Бамбучо, хоть никогда и не учился актерскому мастерству, являлся прирожденным артистом, выдерживать паузу умел не хуже самых ярких театральных звезд. И застывшую на его лице глубокомысленную маску каждый волен был толковать по своему усмотрению. То ли с духами колдун общается, то ли задумался о непростом будущем своего народа, то ли прислушивается к урчанию в животе. Паузу Костяна выдержал такую, чтобы англичанин успел испугаться, но чтобы ни один камень или палка еще не успели полететь в его сторону. Отошедшие от стресса обезьяны на пальмах чутко уловили общее агрессивное настроение своих больших братьев по жизни в джунглях – стали нагло тявкать и кричать, видимо, что-то обидное на своем языке.
– Они услышали меня! – Хриплый голос колдуна мгновенно пресек все остальные звуки, и Костяна тут же молитвенно сложил руки, закатил глаза.
Красноватые белки нервно задергались, казалось, что глазницы министра пропаганды затянула белесая пленка, как у птицы или крокодила. Кто услышал и что услышал, оставалось только гадать. Но, как всякая многозначительная фраза, слова заставляли задуматься, а значит, временно отменяли расправу над белым.
– Они услышали мою просьбу! – пролетел над притихшей толпой театральный шепот Костяна.
– Духи предков, – понесся шепот среди крестьян, – он говорит с предками.
Взмах бамбукового посоха со свистом рассек влажный тропический воздух.
– Это они приказали ему прилететь. – Колдун говорил на бывшем в ходу лишь в пяти соседних деревнях местном наречии, которое Миллер, разумеется, не знал, а потому мог позволить себе строить самые смелые предположения, не рискуя быть уличенным во лжи.
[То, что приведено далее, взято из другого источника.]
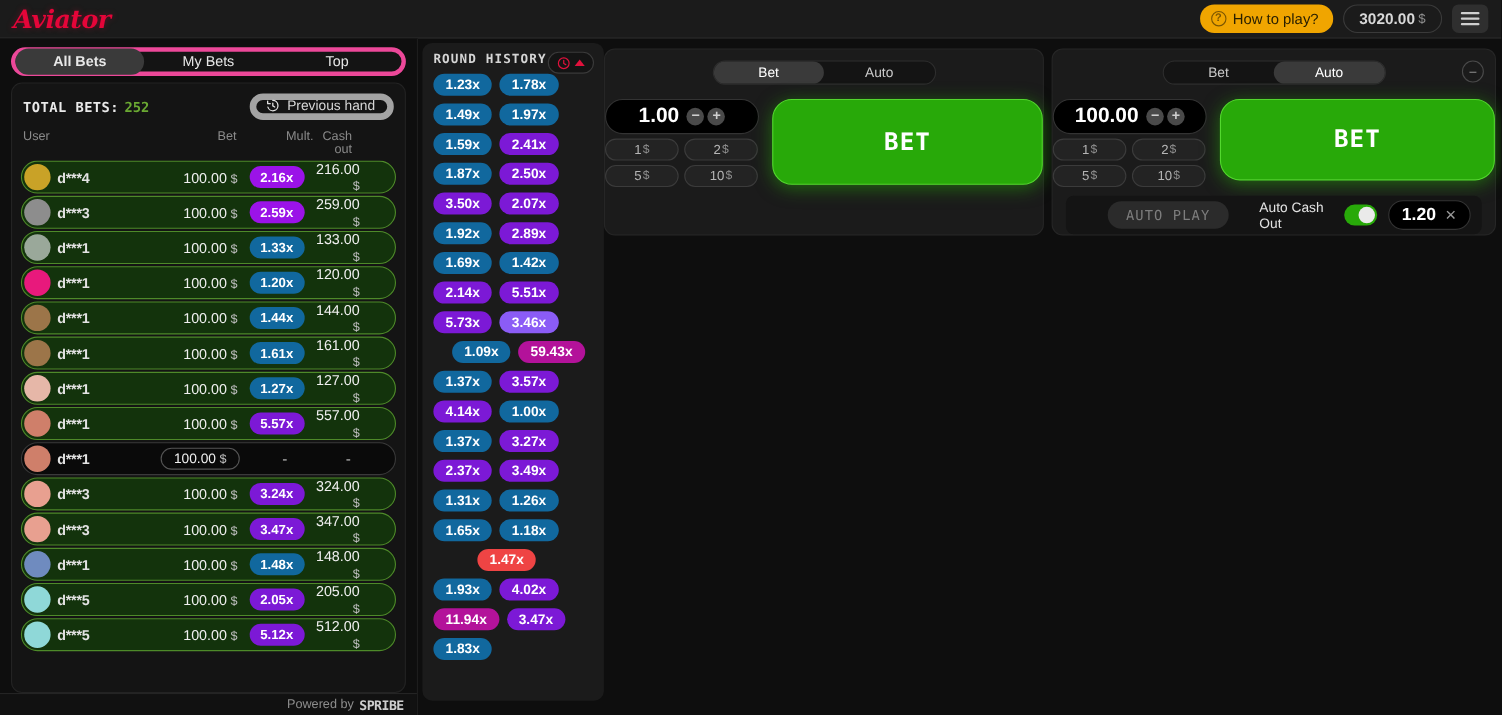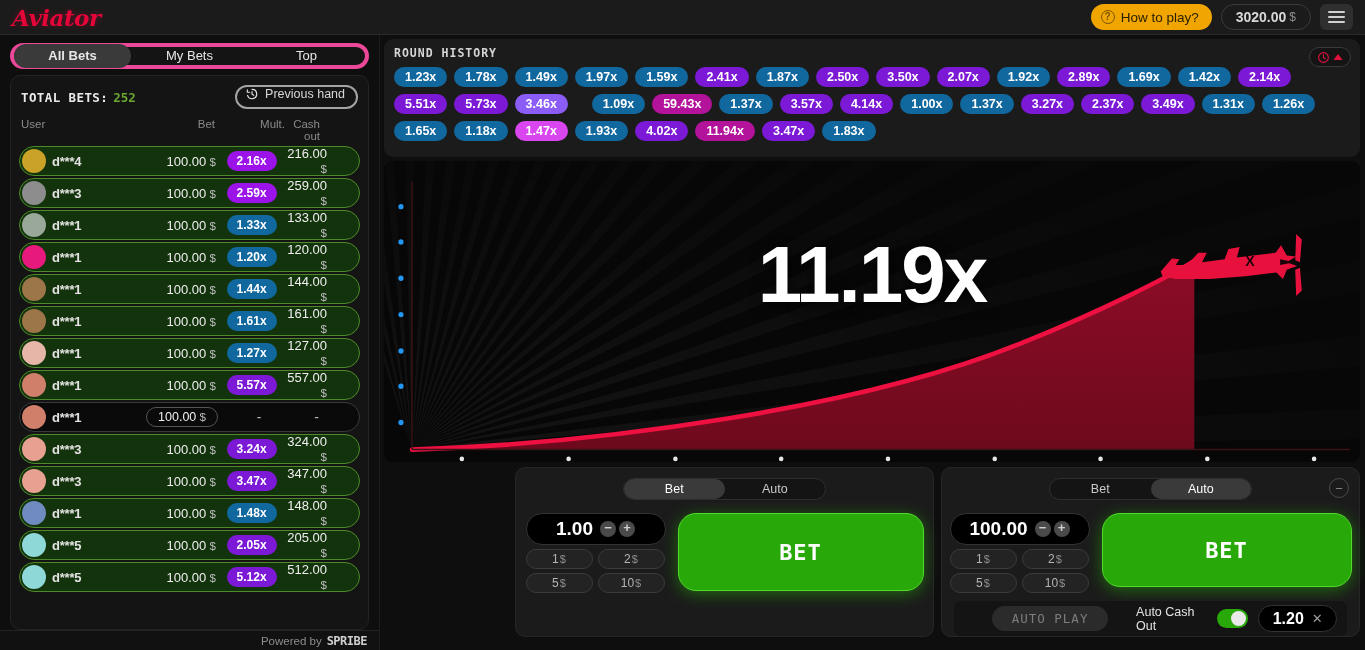"ROUND HISTORY" .right { align-items: flex-end -> none; flex-direction: column -> row }
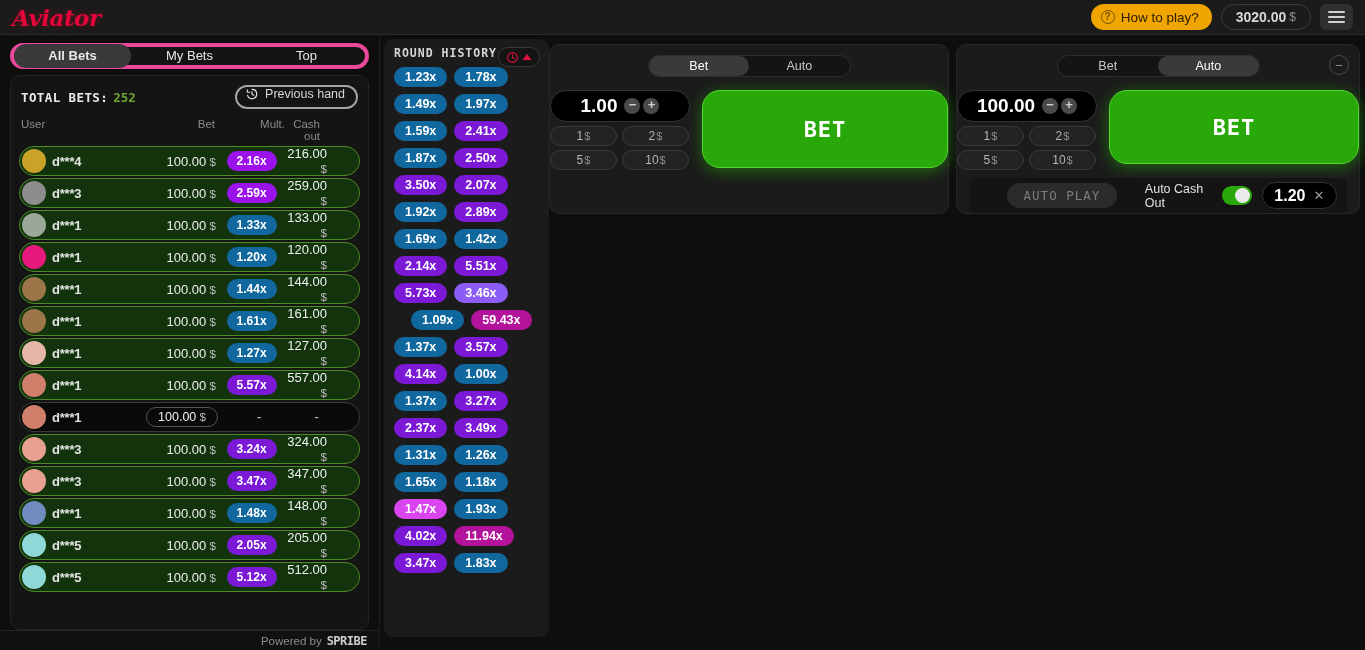"Previous hand" .prev-hand { align-items: flex-start -> flex-end; border: 2px solid #a3a3a3 -> 6px solid #a3a3a3 }
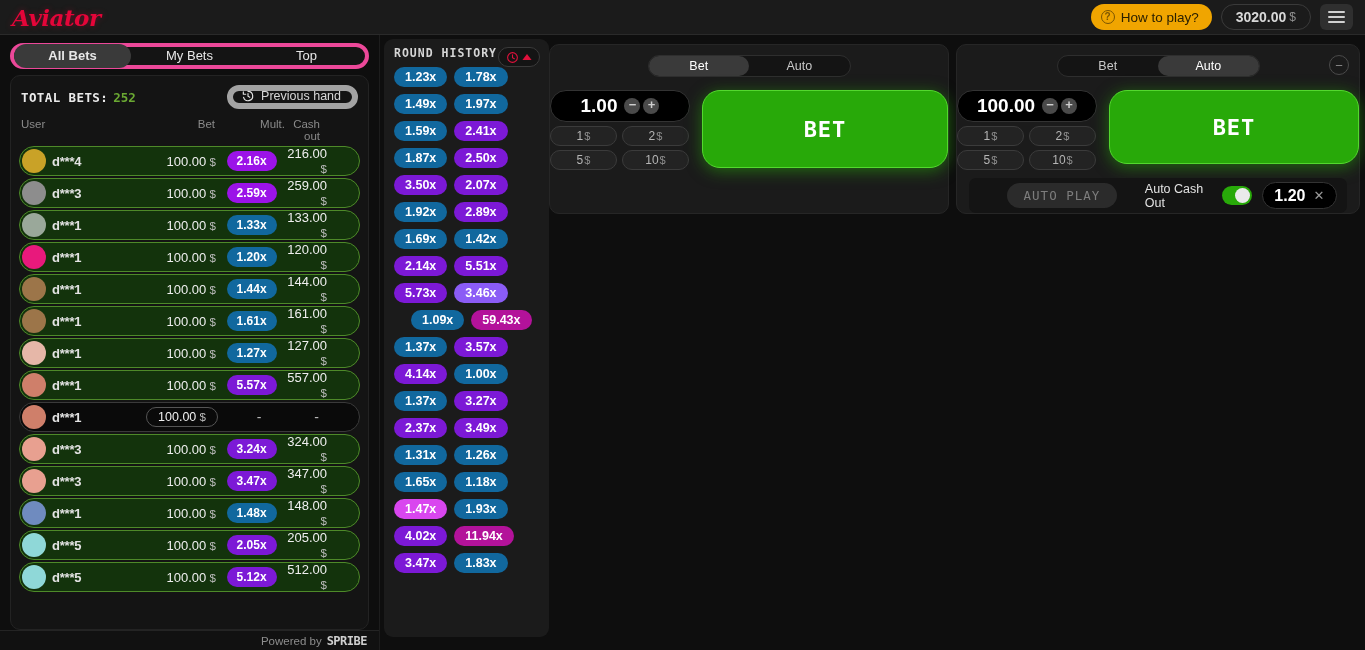"1.47x" div.hpill { background: #d946ef -> #ef4444; margin-left: none -> 40px }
Крестьяне охотно верили в силу духов своих, таких же неграмотных, как и они сами, предков, и в могущественность доморощенного колдуна, способного общаться с ними. Никто и не пытался задаться вопросом, когда именно те самые духи решили направить Глена Миллера в деревню. Костяна сам объявился здесь недавно, а столицу от деревни отделял как минимум час полета. Но все, что касается веры, – абсурдно, а потому и сильно действует на психику. Любвеобильные к своему знаменитому земляку крестьяне строили догадки, большинство из них склонялись к мнению, что Костяна посредством духов вызвал Миллера для расправы над белым. Этакий подарок ко Дню независимости африканской республики.